Why does this combination of EMDE with a simple neural network work so well compared to many very complex neural architectures? The answer is yet to be studied to know for sure. However, we have come up with a few ideas:
- EMDE makes training easier. A large part of the work each model needs to perform lies in inferring the similarity relations encoded in input embeddings. These relations are encoded in a unique way for each embedding method and might be hard to learn. However, EMDE translates local similarity of inputs into a clear and easy-to-process representation, which liquidates this initial hurdle.
EMDE is a very good probability density estimator (see Section 4.2 in An efficient manifold density estimator for all recommendation systems).
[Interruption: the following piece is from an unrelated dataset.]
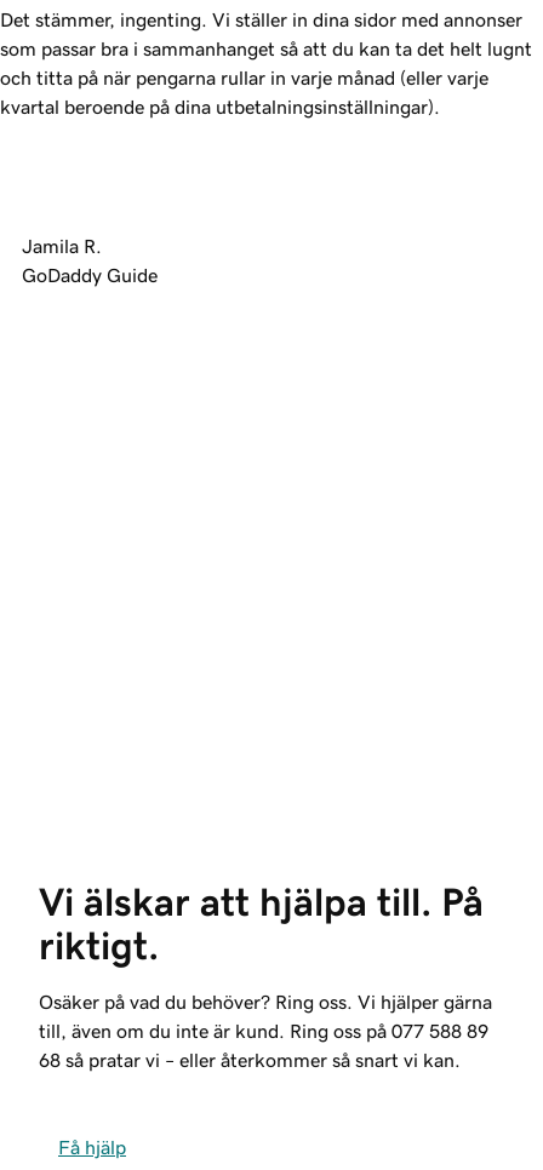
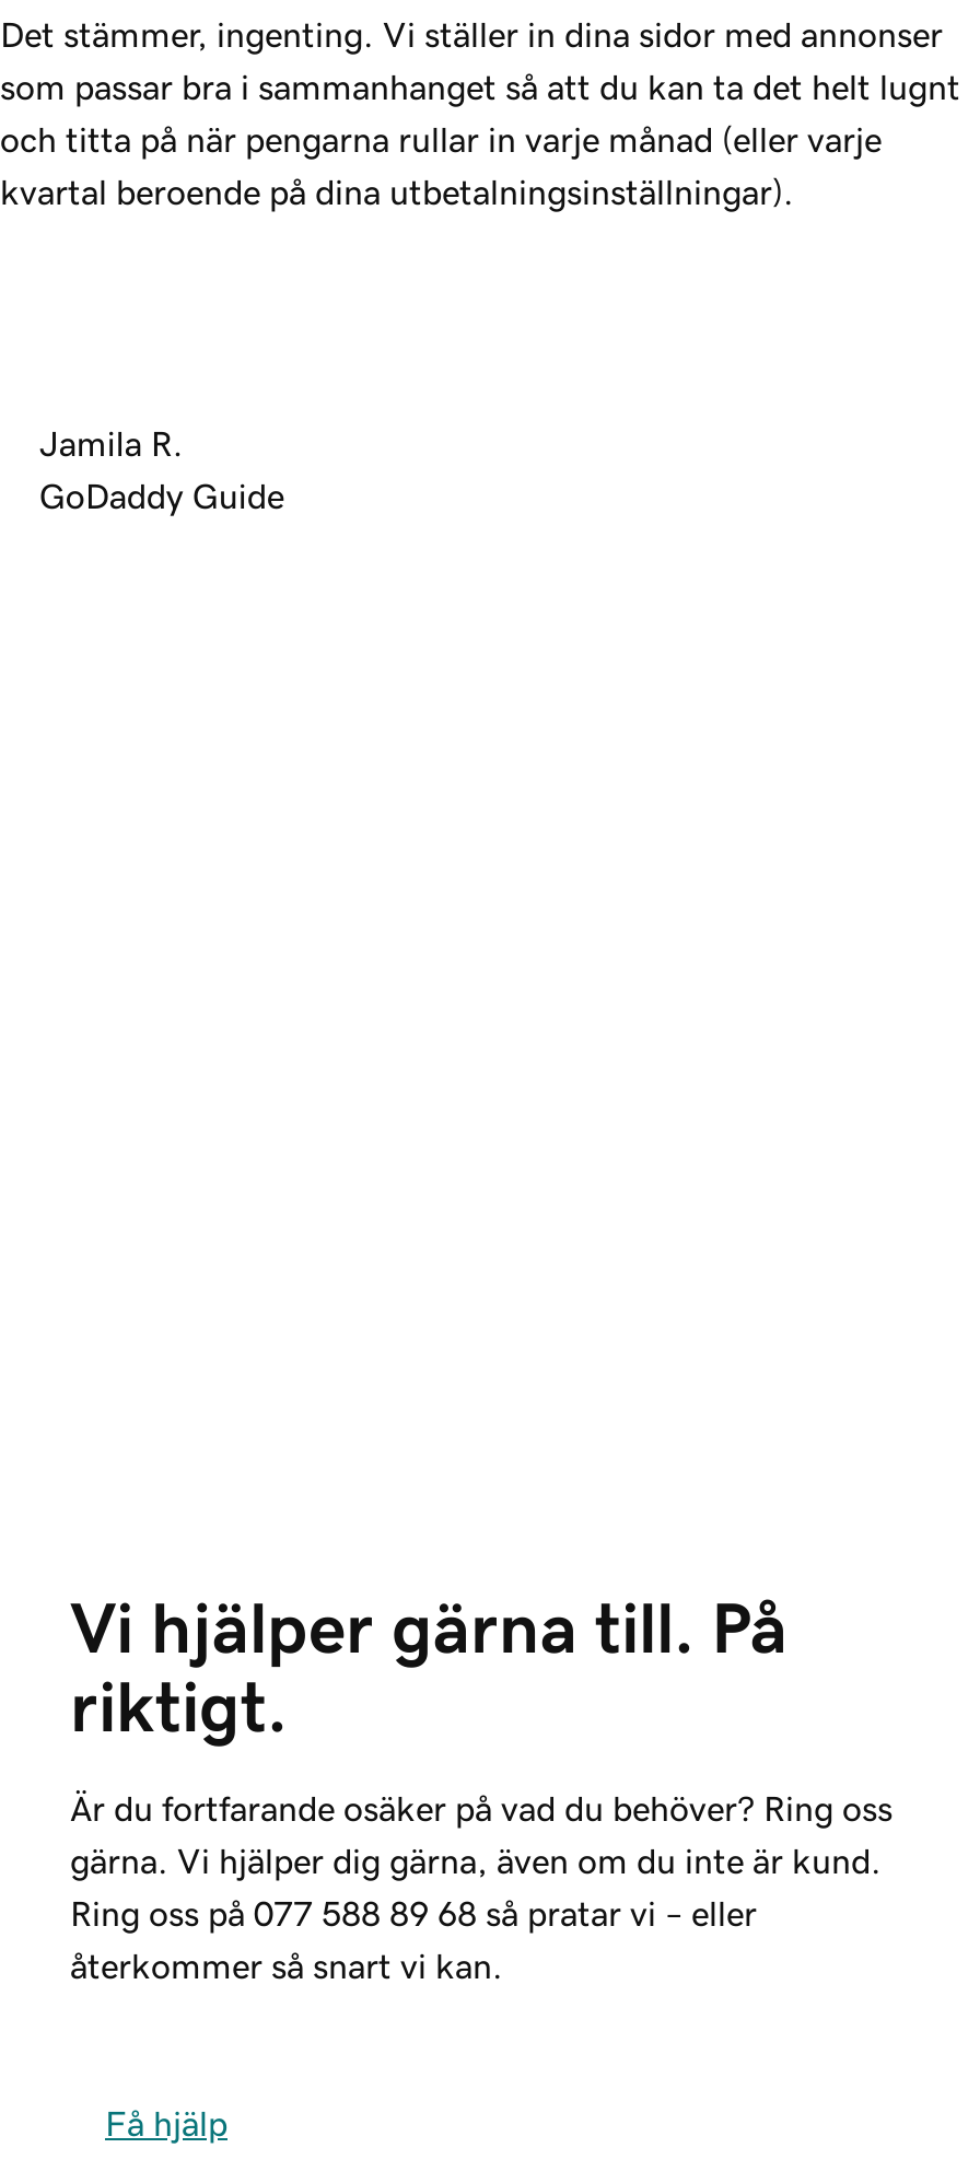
[39,883,493,922] Vi älskar att hjälpa till. På -> [70,1594,805,1664] Vi hjälper gärna till. På
[39,992,492,1070] Osäker på vad du behöver? Ring oss. Vi hjälper gärna | till, även om du inte är kund. Ring oss på 077 588 89 | 68 så pratar vi – eller återkommer så snart vi kan. -> [70,1791,892,1983] Är du fortfarande osäker på vad du behöver? Ring oss | gärna. Vi hjälper dig gärna, även om du inte är kund. | Ring oss på 077 588 89 68 så pratar vi – eller | återkommer så snart vi kan.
Probability density estimation may be a fundamental problem in many areas, especially when multiple events are encoded across time and/or space. Think about heat maps of travel routes, which represent the frequency with which certain places are visited by travelers.
This problem directly corresponds to user preference spaces in a shopping scenario, among many others. Both geographic location data understood as a 2D space and multidimensional behavioral data can be modeled in terms of complex probability densities with many peaks and valleys. These landscapes represent the problem of varied occurrence rates of events or intensity of interests. However, direct density estimation is not performed by any other recommendation model that we know of.